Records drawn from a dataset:
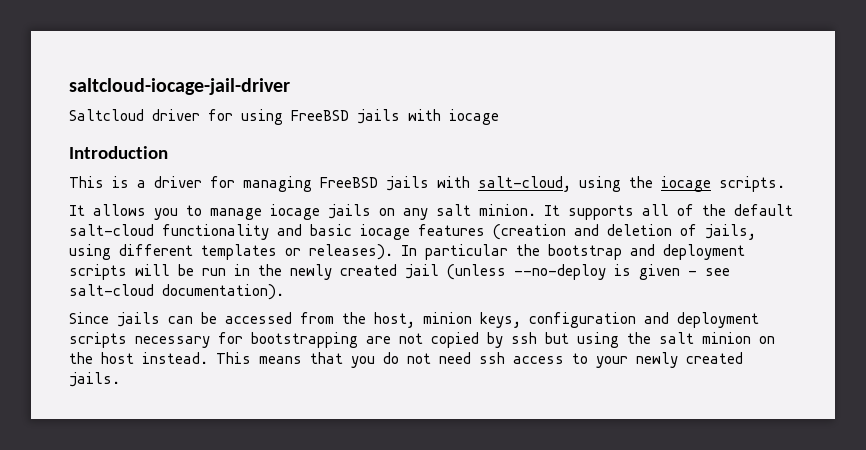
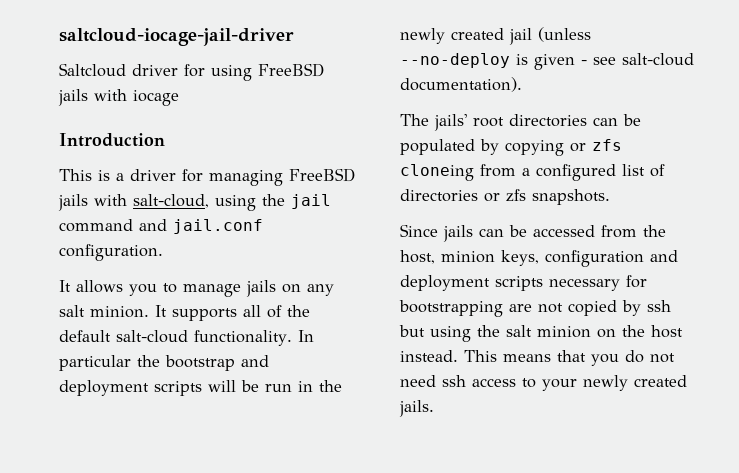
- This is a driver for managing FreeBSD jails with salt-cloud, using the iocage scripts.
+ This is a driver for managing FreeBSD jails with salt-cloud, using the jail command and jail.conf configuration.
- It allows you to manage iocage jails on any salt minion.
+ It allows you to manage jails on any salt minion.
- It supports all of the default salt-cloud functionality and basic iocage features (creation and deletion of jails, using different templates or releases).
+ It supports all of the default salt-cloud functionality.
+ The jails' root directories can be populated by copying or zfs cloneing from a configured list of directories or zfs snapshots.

WORK ITEM: Each record above is to be written out exactly; the pictures are not.

SOLVED PROBLEM:
- This is a driver for managing FreeBSD jails with salt-cloud, using the iocage scripts.
+ This is a driver for managing FreeBSD jails with salt-cloud, using the jail command and jail.conf configuration.
- It allows you to manage iocage jails on any salt minion.
+ It allows you to manage jails on any salt minion.
- It supports all of the default salt-cloud functionality and basic iocage features (creation and deletion of jails, using different templates or releases).
+ It supports all of the default salt-cloud functionality.
+ The jails' root directories can be populated by copying or zfs cloneing from a configured list of directories or zfs snapshots.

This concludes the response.